RECORD EXTRACTS ->
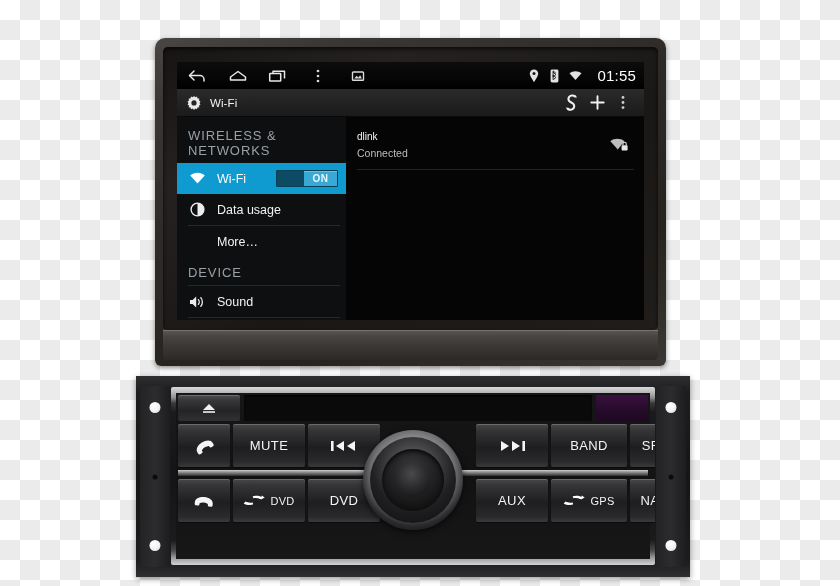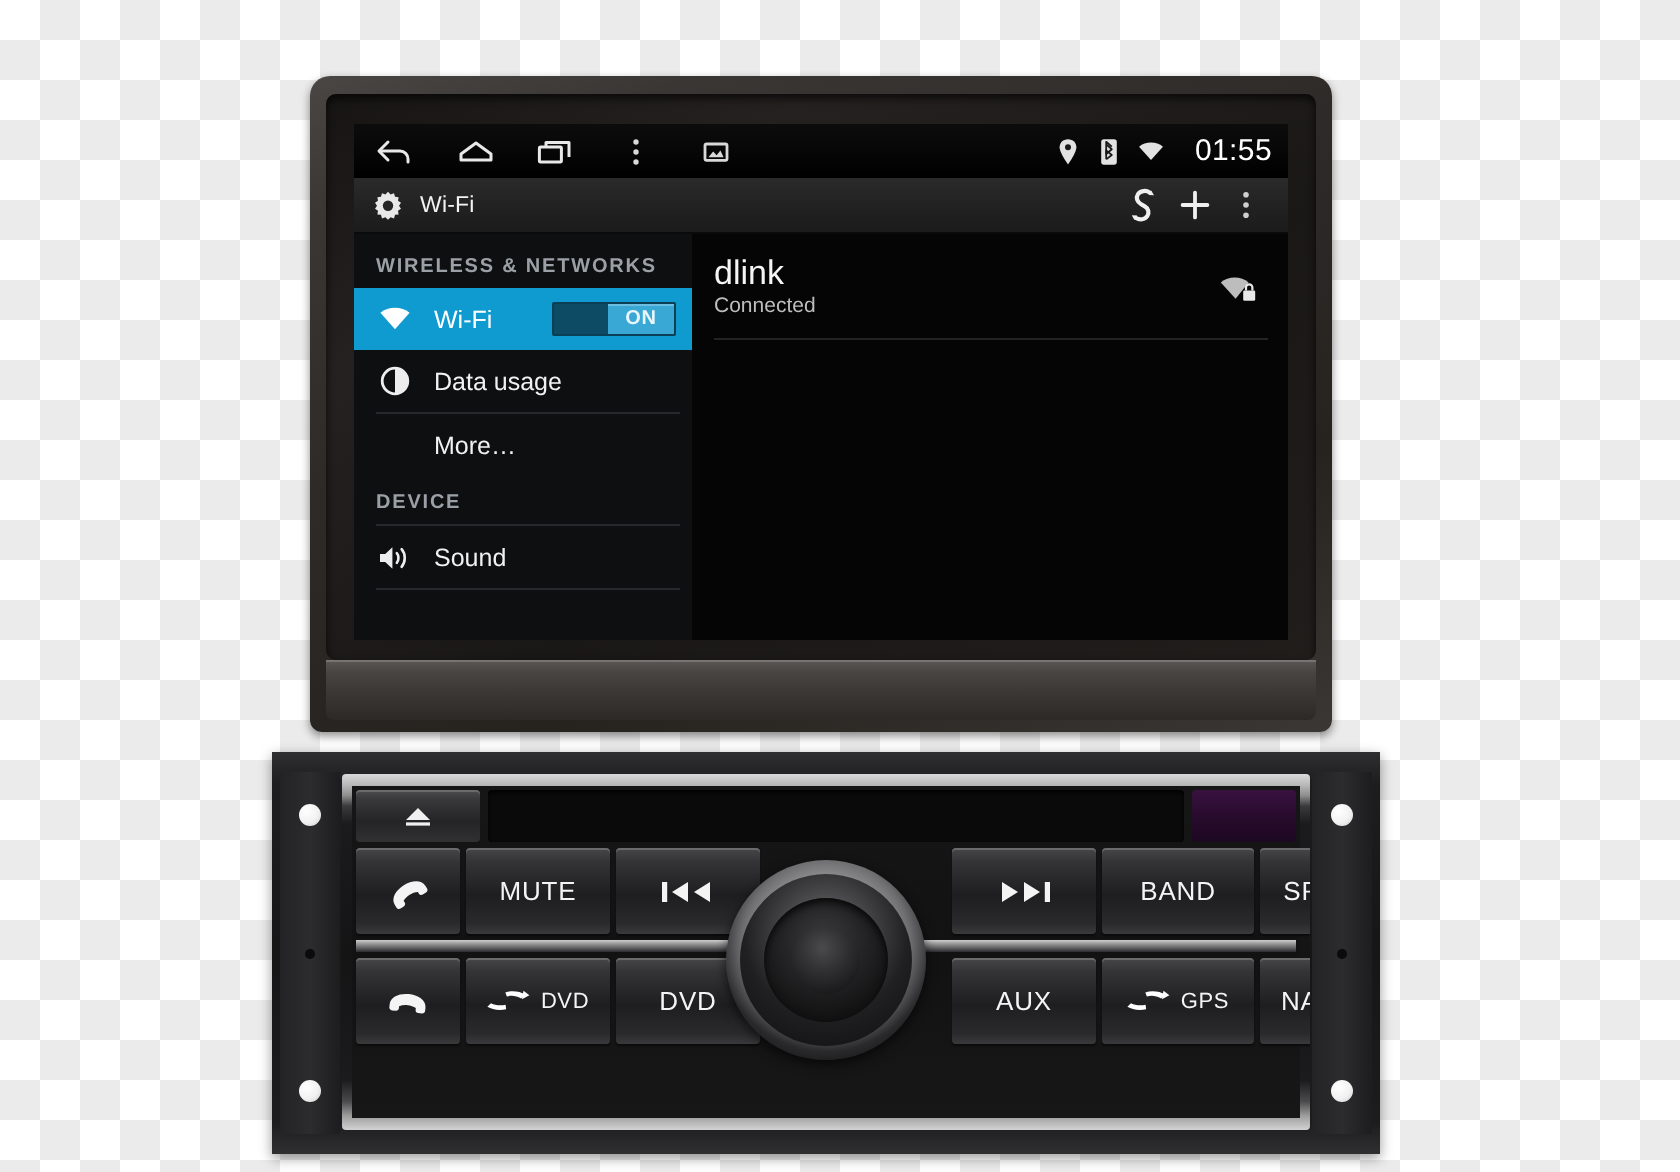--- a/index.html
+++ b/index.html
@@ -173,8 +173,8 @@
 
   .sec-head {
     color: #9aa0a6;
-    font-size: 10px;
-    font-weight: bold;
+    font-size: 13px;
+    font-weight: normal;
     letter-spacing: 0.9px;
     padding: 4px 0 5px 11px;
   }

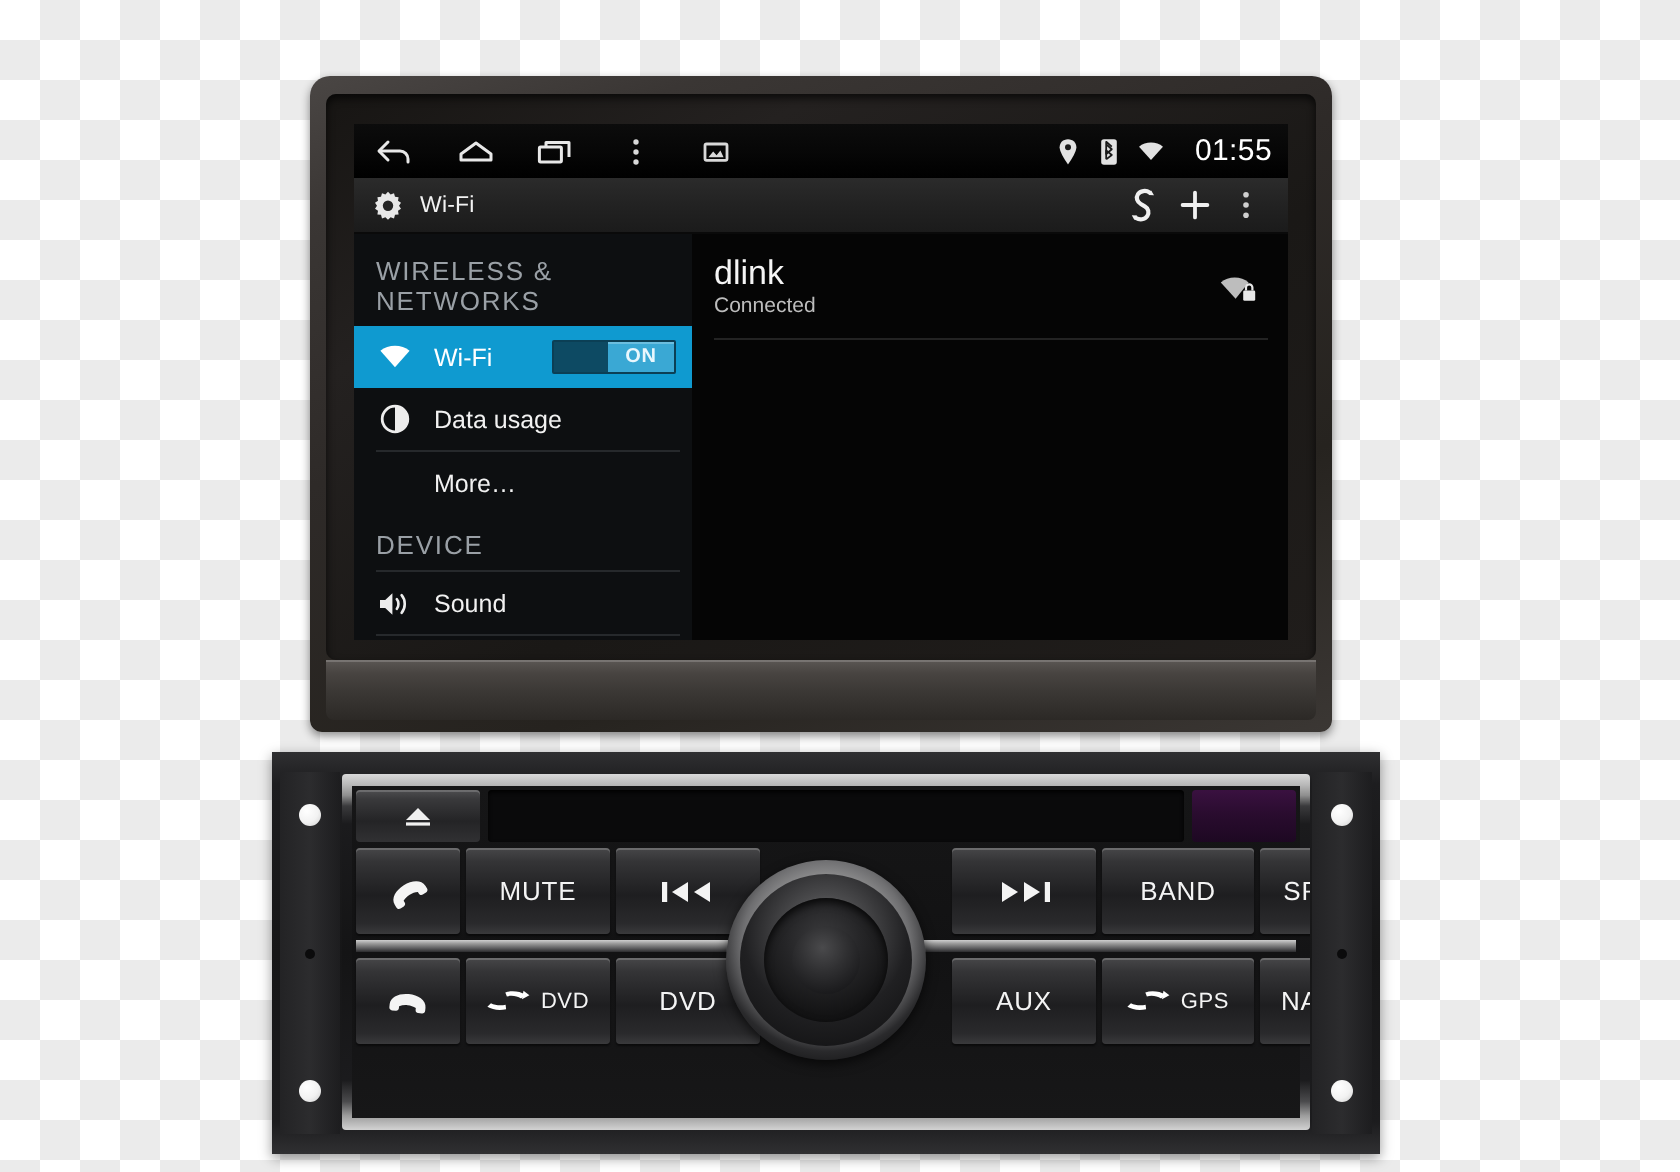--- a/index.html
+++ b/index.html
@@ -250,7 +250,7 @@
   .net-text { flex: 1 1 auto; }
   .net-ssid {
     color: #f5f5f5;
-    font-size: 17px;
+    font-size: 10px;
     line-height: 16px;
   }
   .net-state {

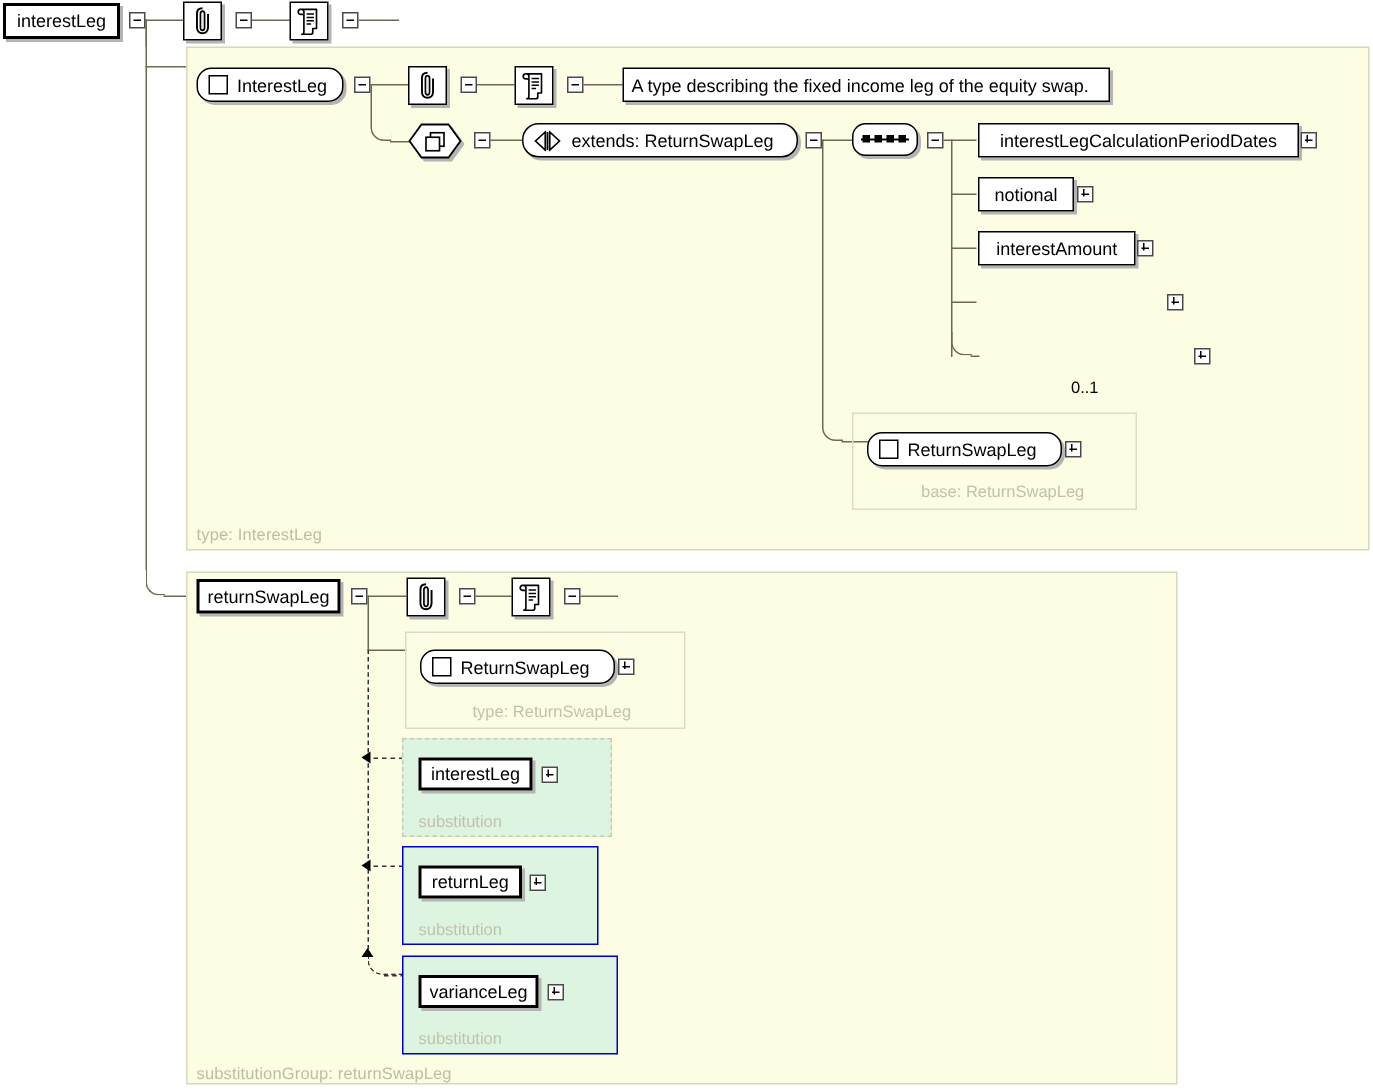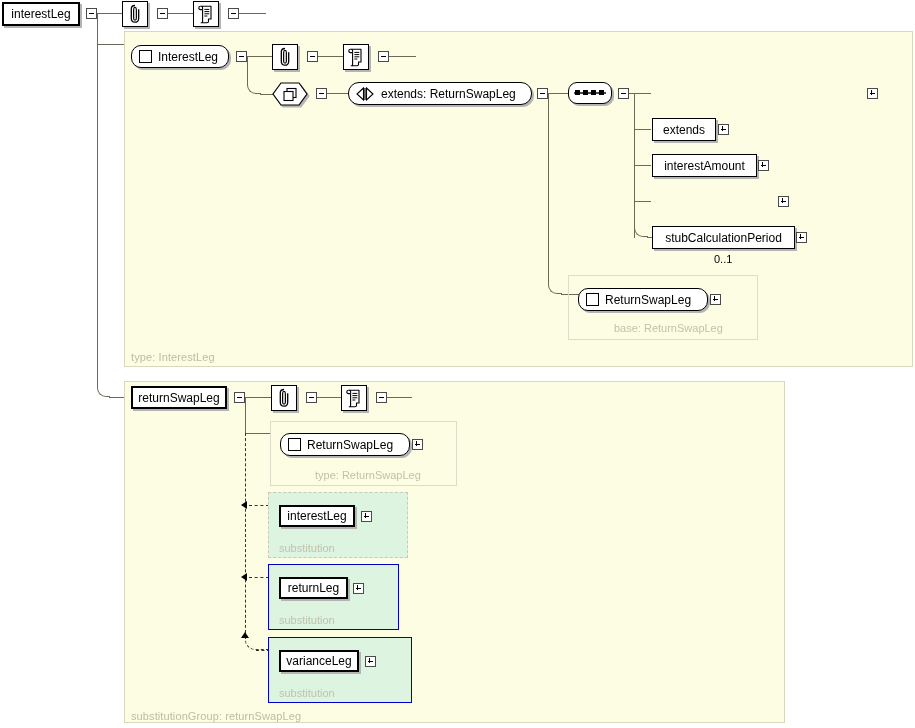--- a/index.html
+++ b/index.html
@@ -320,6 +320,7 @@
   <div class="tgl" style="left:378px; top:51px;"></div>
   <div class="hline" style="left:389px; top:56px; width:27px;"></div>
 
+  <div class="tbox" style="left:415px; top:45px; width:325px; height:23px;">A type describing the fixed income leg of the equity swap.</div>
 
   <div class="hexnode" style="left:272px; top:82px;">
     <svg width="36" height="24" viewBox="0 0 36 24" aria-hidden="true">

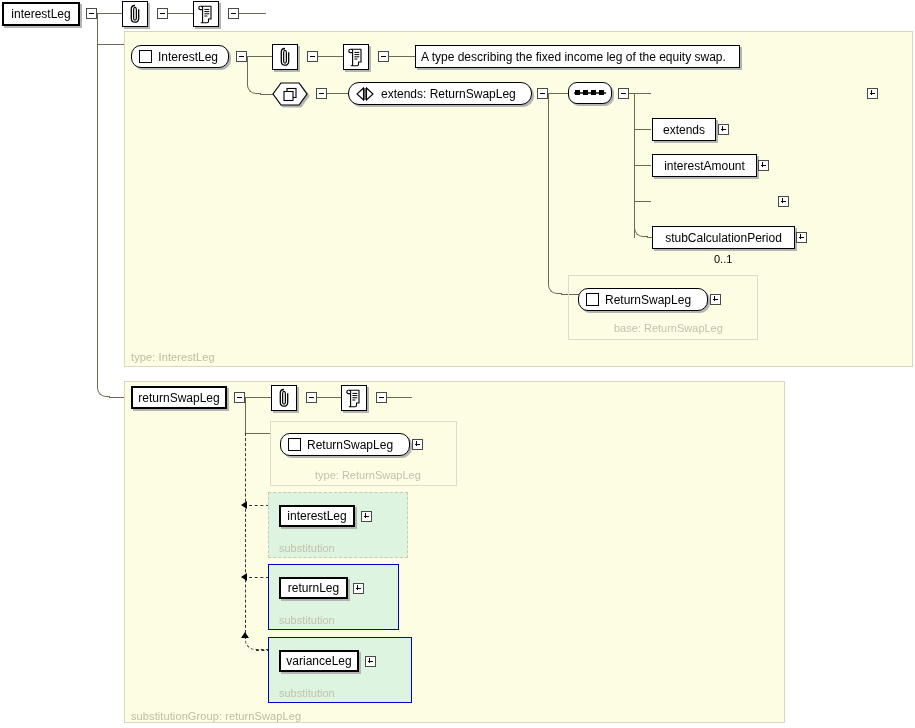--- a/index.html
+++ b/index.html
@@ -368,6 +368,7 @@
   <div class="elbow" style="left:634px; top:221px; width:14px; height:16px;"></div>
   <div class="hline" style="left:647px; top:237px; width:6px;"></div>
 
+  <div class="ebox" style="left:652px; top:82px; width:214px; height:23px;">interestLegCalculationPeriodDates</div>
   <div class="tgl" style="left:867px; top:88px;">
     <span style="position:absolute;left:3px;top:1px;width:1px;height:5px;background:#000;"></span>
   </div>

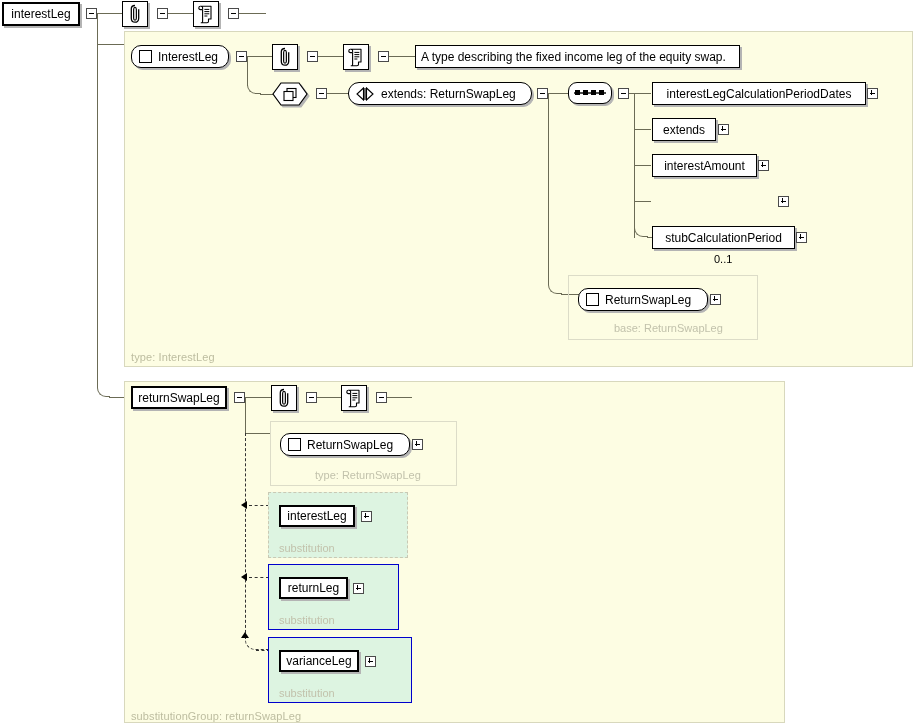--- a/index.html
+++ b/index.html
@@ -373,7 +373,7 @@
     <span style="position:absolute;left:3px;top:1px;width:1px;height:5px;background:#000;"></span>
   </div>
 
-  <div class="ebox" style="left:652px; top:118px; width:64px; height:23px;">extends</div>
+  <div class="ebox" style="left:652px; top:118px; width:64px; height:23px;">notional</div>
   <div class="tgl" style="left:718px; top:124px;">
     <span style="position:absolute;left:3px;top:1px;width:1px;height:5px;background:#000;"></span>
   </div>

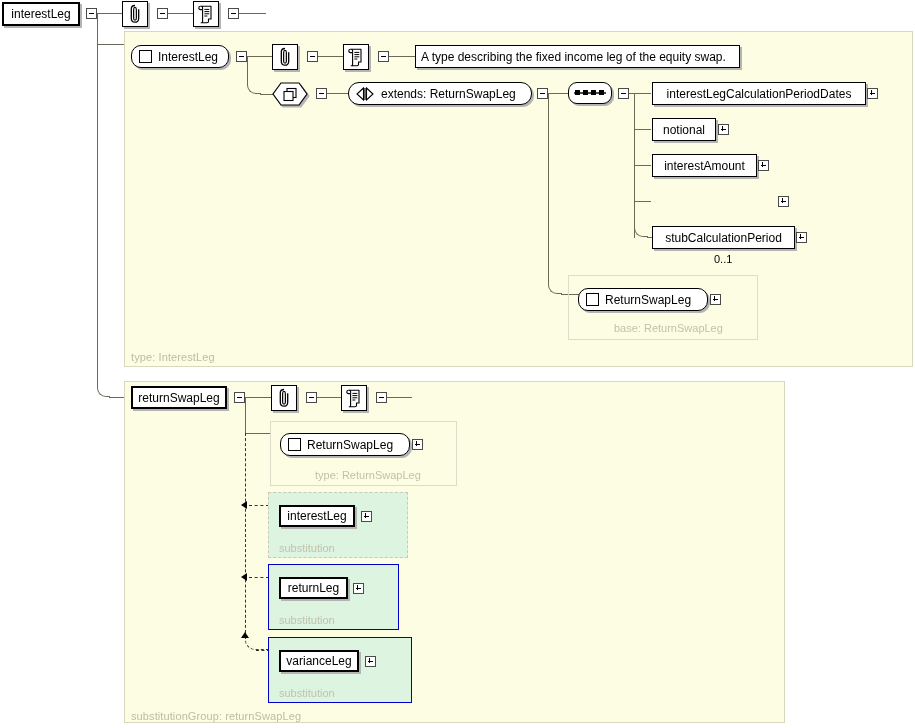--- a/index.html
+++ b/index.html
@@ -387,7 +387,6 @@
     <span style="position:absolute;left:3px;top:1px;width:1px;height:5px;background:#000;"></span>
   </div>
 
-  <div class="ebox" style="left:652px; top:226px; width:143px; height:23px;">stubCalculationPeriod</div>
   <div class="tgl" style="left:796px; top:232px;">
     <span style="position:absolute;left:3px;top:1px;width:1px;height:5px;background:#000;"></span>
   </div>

YOUR GOAL -> Your copy should be the entries retyped exactly, with no images in it.

COMPLETED TASK ->
--- a/index.html
+++ b/index.html
@@ -173,8 +173,8 @@
 
   .sec-head {
     color: #9aa0a6;
-    font-size: 10px;
-    font-weight: bold;
+    font-size: 13px;
+    font-weight: normal;
     letter-spacing: 0.9px;
     padding: 4px 0 5px 11px;
   }

--- a/index.html
+++ b/index.html
@@ -250,7 +250,7 @@
   .net-text { flex: 1 1 auto; }
   .net-ssid {
     color: #f5f5f5;
-    font-size: 17px;
+    font-size: 10px;
     line-height: 16px;
   }
   .net-state {

--- a/index.html
+++ b/index.html
@@ -320,6 +320,7 @@
   <div class="tgl" style="left:378px; top:51px;"></div>
   <div class="hline" style="left:389px; top:56px; width:27px;"></div>
 
+  <div class="tbox" style="left:415px; top:45px; width:325px; height:23px;">A type describing the fixed income leg of the equity swap.</div>
 
   <div class="hexnode" style="left:272px; top:82px;">
     <svg width="36" height="24" viewBox="0 0 36 24" aria-hidden="true">

--- a/index.html
+++ b/index.html
@@ -368,6 +368,7 @@
   <div class="elbow" style="left:634px; top:221px; width:14px; height:16px;"></div>
   <div class="hline" style="left:647px; top:237px; width:6px;"></div>
 
+  <div class="ebox" style="left:652px; top:82px; width:214px; height:23px;">interestLegCalculationPeriodDates</div>
   <div class="tgl" style="left:867px; top:88px;">
     <span style="position:absolute;left:3px;top:1px;width:1px;height:5px;background:#000;"></span>
   </div>

--- a/index.html
+++ b/index.html
@@ -373,7 +373,7 @@
     <span style="position:absolute;left:3px;top:1px;width:1px;height:5px;background:#000;"></span>
   </div>
 
-  <div class="ebox" style="left:652px; top:118px; width:64px; height:23px;">extends</div>
+  <div class="ebox" style="left:652px; top:118px; width:64px; height:23px;">notional</div>
   <div class="tgl" style="left:718px; top:124px;">
     <span style="position:absolute;left:3px;top:1px;width:1px;height:5px;background:#000;"></span>
   </div>

--- a/index.html
+++ b/index.html
@@ -387,7 +387,6 @@
     <span style="position:absolute;left:3px;top:1px;width:1px;height:5px;background:#000;"></span>
   </div>
 
-  <div class="ebox" style="left:652px; top:226px; width:143px; height:23px;">stubCalculationPeriod</div>
   <div class="tgl" style="left:796px; top:232px;">
     <span style="position:absolute;left:3px;top:1px;width:1px;height:5px;background:#000;"></span>
   </div>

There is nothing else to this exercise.